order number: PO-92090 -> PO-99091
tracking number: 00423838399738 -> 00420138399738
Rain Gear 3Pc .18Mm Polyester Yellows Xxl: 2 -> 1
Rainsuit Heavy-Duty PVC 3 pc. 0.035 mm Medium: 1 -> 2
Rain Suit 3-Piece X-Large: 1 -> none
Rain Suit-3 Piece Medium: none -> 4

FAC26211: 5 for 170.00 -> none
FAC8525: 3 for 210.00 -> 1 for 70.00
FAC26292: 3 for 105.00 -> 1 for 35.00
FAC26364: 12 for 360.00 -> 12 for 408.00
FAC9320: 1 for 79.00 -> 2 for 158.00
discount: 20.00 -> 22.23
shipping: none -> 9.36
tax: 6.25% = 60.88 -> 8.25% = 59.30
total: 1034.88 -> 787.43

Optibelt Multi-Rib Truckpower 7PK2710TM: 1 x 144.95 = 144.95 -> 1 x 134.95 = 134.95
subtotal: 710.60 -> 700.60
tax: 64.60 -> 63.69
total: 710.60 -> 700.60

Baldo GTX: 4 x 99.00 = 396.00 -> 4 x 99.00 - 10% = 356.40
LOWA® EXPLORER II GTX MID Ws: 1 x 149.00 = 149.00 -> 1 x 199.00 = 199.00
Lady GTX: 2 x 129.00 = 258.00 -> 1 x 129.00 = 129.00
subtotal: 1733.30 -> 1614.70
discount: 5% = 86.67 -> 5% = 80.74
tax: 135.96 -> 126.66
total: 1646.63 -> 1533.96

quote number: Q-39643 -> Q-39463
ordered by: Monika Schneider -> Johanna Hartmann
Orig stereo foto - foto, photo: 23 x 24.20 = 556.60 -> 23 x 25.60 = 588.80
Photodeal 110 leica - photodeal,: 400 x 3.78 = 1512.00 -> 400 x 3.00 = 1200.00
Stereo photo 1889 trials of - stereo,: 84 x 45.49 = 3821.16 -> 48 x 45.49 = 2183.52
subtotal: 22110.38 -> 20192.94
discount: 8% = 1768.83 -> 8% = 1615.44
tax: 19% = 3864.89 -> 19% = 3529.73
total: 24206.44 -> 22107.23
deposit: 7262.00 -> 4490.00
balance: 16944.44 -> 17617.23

════════

• **YOUR TASK**
The complete material should be output once more, word for word.

• **COMPLETED EXERCISE**
order number: PO-92090 -> PO-99091
tracking number: 00423838399738 -> 00420138399738
Rain Gear 3Pc .18Mm Polyester Yellows Xxl: 2 -> 1
Rainsuit Heavy-Duty PVC 3 pc. 0.035 mm Medium: 1 -> 2
Rain Suit 3-Piece X-Large: 1 -> none
Rain Suit-3 Piece Medium: none -> 4

FAC26211: 5 for 170.00 -> none
FAC8525: 3 for 210.00 -> 1 for 70.00
FAC26292: 3 for 105.00 -> 1 for 35.00
FAC26364: 12 for 360.00 -> 12 for 408.00
FAC9320: 1 for 79.00 -> 2 for 158.00
discount: 20.00 -> 22.23
shipping: none -> 9.36
tax: 6.25% = 60.88 -> 8.25% = 59.30
total: 1034.88 -> 787.43

Optibelt Multi-Rib Truckpower 7PK2710TM: 1 x 144.95 = 144.95 -> 1 x 134.95 = 134.95
subtotal: 710.60 -> 700.60
tax: 64.60 -> 63.69
total: 710.60 -> 700.60

Baldo GTX: 4 x 99.00 = 396.00 -> 4 x 99.00 - 10% = 356.40
LOWA® EXPLORER II GTX MID Ws: 1 x 149.00 = 149.00 -> 1 x 199.00 = 199.00
Lady GTX: 2 x 129.00 = 258.00 -> 1 x 129.00 = 129.00
subtotal: 1733.30 -> 1614.70
discount: 5% = 86.67 -> 5% = 80.74
tax: 135.96 -> 126.66
total: 1646.63 -> 1533.96

quote number: Q-39643 -> Q-39463
ordered by: Monika Schneider -> Johanna Hartmann
Orig stereo foto - foto, photo: 23 x 24.20 = 556.60 -> 23 x 25.60 = 588.80
Photodeal 110 leica - photodeal,: 400 x 3.78 = 1512.00 -> 400 x 3.00 = 1200.00
Stereo photo 1889 trials of - stereo,: 84 x 45.49 = 3821.16 -> 48 x 45.49 = 2183.52
subtotal: 22110.38 -> 20192.94
discount: 8% = 1768.83 -> 8% = 1615.44
tax: 19% = 3864.89 -> 19% = 3529.73
total: 24206.44 -> 22107.23
deposit: 7262.00 -> 4490.00
balance: 16944.44 -> 17617.23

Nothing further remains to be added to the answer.